NDIS Data Breach - Tasmanians Affected

Cassy O'Connor MP  -  Thursday, 2 June 2022

Tags: Privacy, Out of Home Care, National Disability Insurance Scheme, Cybersecurity


Are you aware of the massive data breach of the NDIS client management scheme and out of home care providers which has led to the widespread publication of sensitive personal information, including an apparently enormous volume of medical records, names and addresses, Medicare and tax file numbers?

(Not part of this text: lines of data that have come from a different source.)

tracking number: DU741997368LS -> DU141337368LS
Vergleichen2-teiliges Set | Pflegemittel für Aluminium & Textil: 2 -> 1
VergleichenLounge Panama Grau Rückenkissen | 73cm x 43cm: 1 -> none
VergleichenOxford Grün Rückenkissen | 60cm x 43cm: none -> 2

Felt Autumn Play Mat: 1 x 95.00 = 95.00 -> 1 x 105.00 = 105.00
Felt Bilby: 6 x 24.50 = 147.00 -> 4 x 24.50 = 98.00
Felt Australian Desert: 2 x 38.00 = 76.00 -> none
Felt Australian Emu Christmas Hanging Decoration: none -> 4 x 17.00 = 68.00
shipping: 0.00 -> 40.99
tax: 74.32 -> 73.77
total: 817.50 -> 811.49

We are sure you will agree this is deeply worrying. The platform hit by this hack is delivered by Australian software providers CTARS, which provides client management databases. Has this matter been brought to your attention? Are you aware of any Tasmanians or local service providers who have been affected, their private information made public, as a result of this major data breach? And if so, how is government supporting those affected?



Mr Speaker, I thank the Leader of the Greens for her question. I am advised that the Department of Communities Tasmania was notified on 17 May of a cyber attack on CTARS, a client management system for one of their service providers. It subsequently became a data breach. I am advised that the Department of Communities has one contracted service provider affected by the CTARS data breach. Other states and territories have also been impacted by the data breach. It is currently not clear how many Tasmanian citizens are impacted by the breach. However, the department is working with suppliers involved to determine this.

The Australian Cyber Security Centre (ACSC) and the Office of the Australian Information Commissioner has been notified and have engaged IDCARE to support victims of the data breach. Our Government will be assisting as required to provide support to any Tasmanians affected by the data breach.